The stats: Notre Dame has won seven of the last eight -- including all three meetings this season -- and have been responsible for bouncing UConn from the Final Four the last two years. That's right: Maya Moore and Tiffany Hayes didn't win titles their senior seasons because the Irish didn't allow it. Next up: Kelly Faris, the heart and soul of the 2012-'13 team, the lone starting senior among a group that is playing its best basketball of the season.
But Notre Dame has had UConn's number and they are one of the few programs on the planet not intimated by the trophies, banners, and string of All-Americans that make their way through Storrs. Oh, and the Irish are also 34-1 on the season, winners of 30 straight, with their only loss coming to Baylor (who's now out of the tourney thanks to upstart Louisville).
But this is UConn, and Geno Auriemma doesn't have time for doubt or excuses. And, it turns out, neither does his team.
"Obviously we feel a little bit of confidence in the way we've played," Auriemma said, via the Hartford Courant. "I'm not one to buy into [the theory] that since Baylor has lost it's easy to win a national championship. I don't think it is going to be easy.
"We are not going to let our guard down, we are not going to go down there and take anything for granted.

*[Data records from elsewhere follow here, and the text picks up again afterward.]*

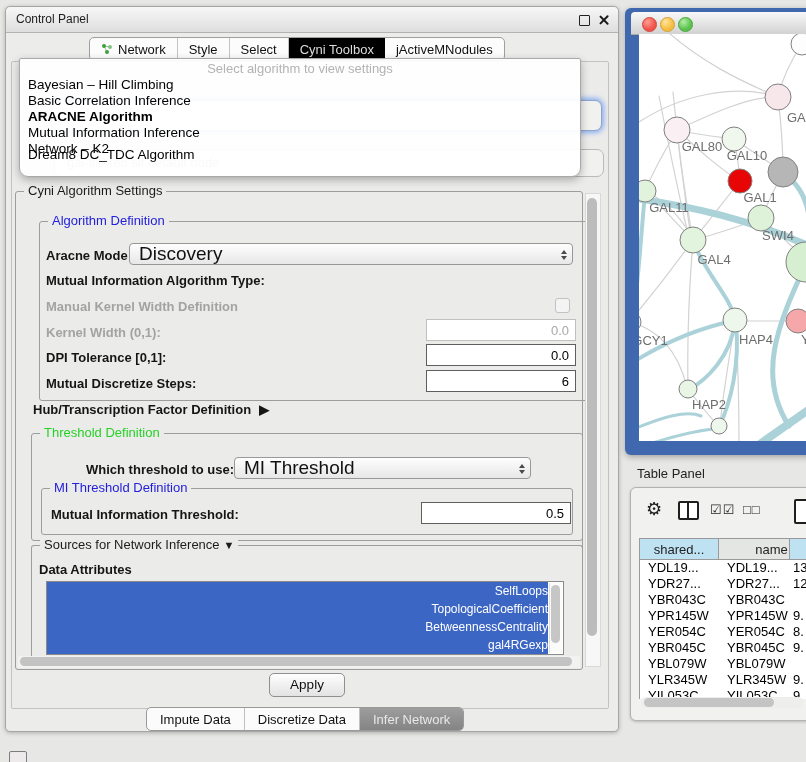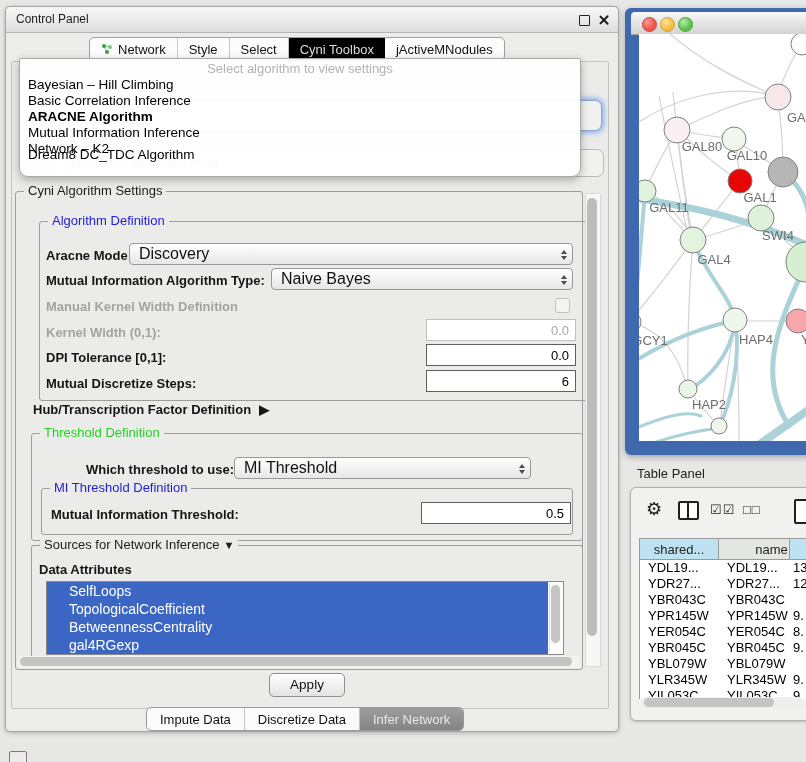"Discovery" .combo { font-size: 16px -> 19px }
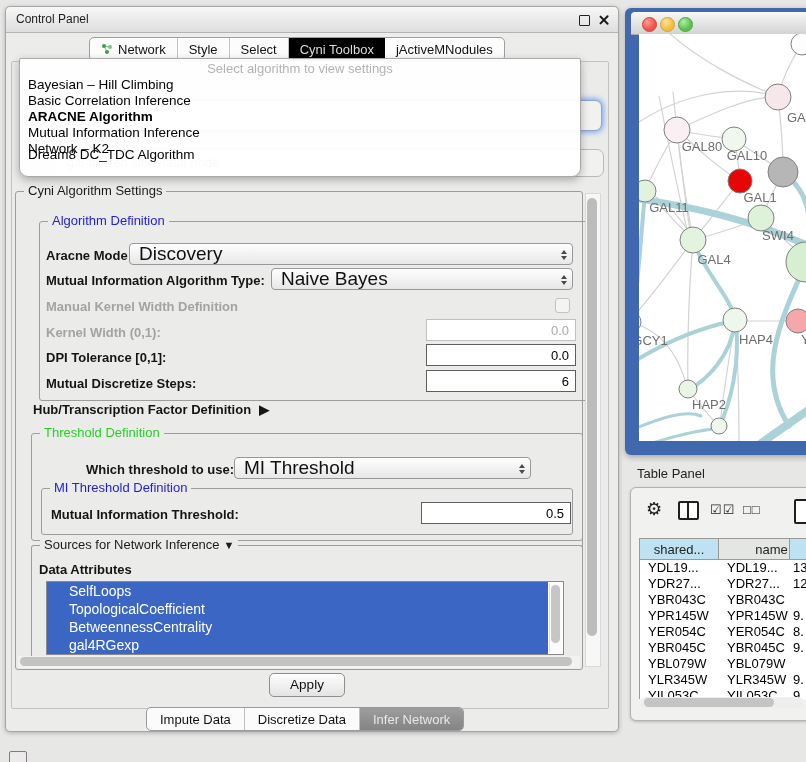"Naive Bayes" div.combo { html: <div> <span>Naive Bayes</span> <span> <div></div> <div></div> </span> </div> -> none }
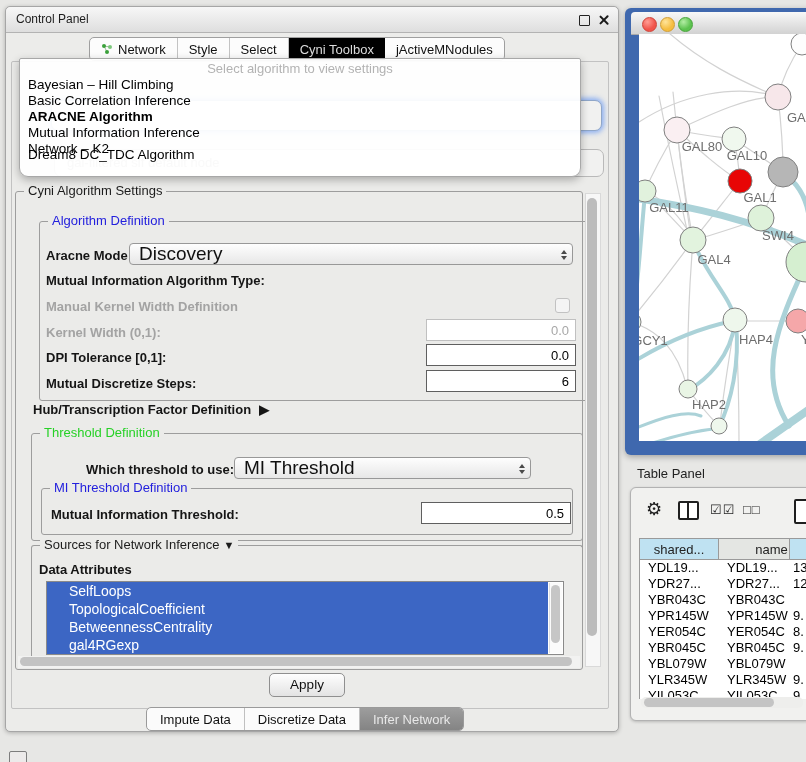"SelfLoops" .src-item { font-size: 14px -> 12px; text-align: none -> right }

But I do have a really good feeling about our team, I do have a really good sense of where they are."
Junior guard Bria Hartley, who has battled inconsistency for most of the season but is now playing some of her best basketball coming off the bench, likes the way the Huskies have come together defensively.
"We've done a great job of just making it tough for other teams to run their offense and for other players to make plays," she said. "I've had a lot of confidence in our defense all year and I'll say our defense is the best in the country."
Teammate Kaleena Mosqueda-Lewis, one of the best pure shooters in the country, agrees.
"As long as we keep this mind-set, we're going to be awesome. You watch games, see who is winning. But it's too hard to focus on specific things about teams because you have no idea if you'll even be playing them. And anyway, our team has always focused on what we are doing as opposed to what the other team can do."
However, the difference between winning and losing could come down to a freshman who hasn't been asked to do much this season (until now, anyway): point guard Moriah Jefferson. Here's what we wrote Tuesday:
Kentucky, like Notre Dame, likes to pressure the ball, something that Caroline Doty and Bria Hartley struggled with at times this season. The smaller, quicker Jefferson had no such trouble, dribbling her way out of trouble and to the basket. A sure-handed point guard was the missing piece to UConn's championship puzzle, and Auriemma may have found one in Jefferson.
She's still a freshman, and prone to freshman mistakes, but athleticism can sometimes overcome inexperience. And whomever the Huskies face -- either Notre Dame or Duke -- Jefferson will be integral to their success.
It's a lot of pressure to put on a freshman, but this is UConn where the expectations always seem unreasonable until you exceed them. The Huskies will get another shot at the Irish this Sunday.